* **Your instructions**:
Search the listing below for the word "autograder" and copy each line that holds it.

* **Material supplied**:

☆ ☆ ☆ ☆ ☆

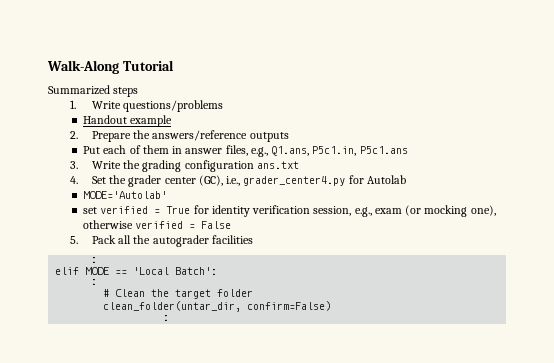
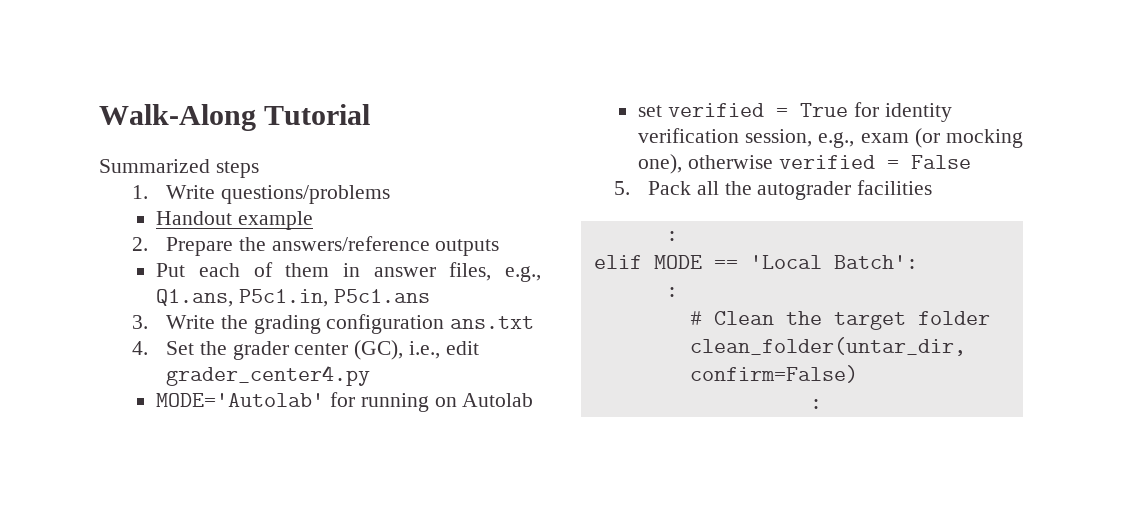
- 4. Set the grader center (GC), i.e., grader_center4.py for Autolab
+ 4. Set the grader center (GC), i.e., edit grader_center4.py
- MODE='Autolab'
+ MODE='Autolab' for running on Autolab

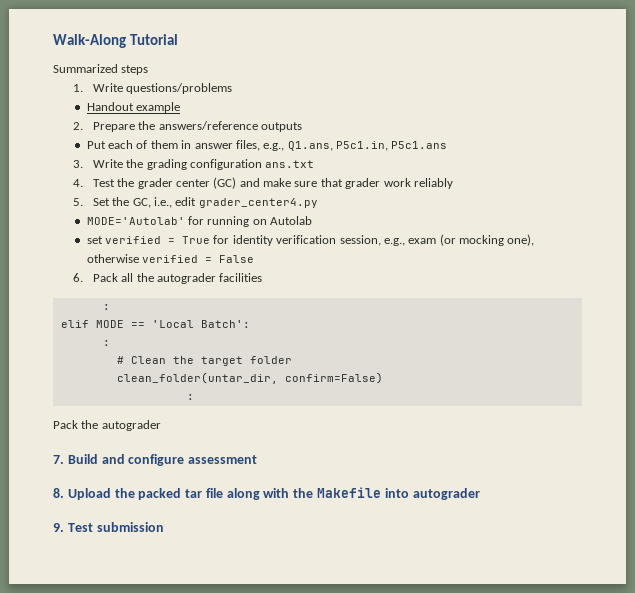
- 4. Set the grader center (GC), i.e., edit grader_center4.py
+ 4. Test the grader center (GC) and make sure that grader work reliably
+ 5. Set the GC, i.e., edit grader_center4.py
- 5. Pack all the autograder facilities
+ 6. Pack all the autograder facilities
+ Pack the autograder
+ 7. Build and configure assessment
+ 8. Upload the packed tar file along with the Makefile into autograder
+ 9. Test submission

☆ ☆ ☆ ☆ ☆

* **Response to the task**:
- 5. Pack all the autograder facilities
+ 6. Pack all the autograder facilities
+ Pack the autograder
+ 8. Upload the packed tar file along with the Makefile into autograder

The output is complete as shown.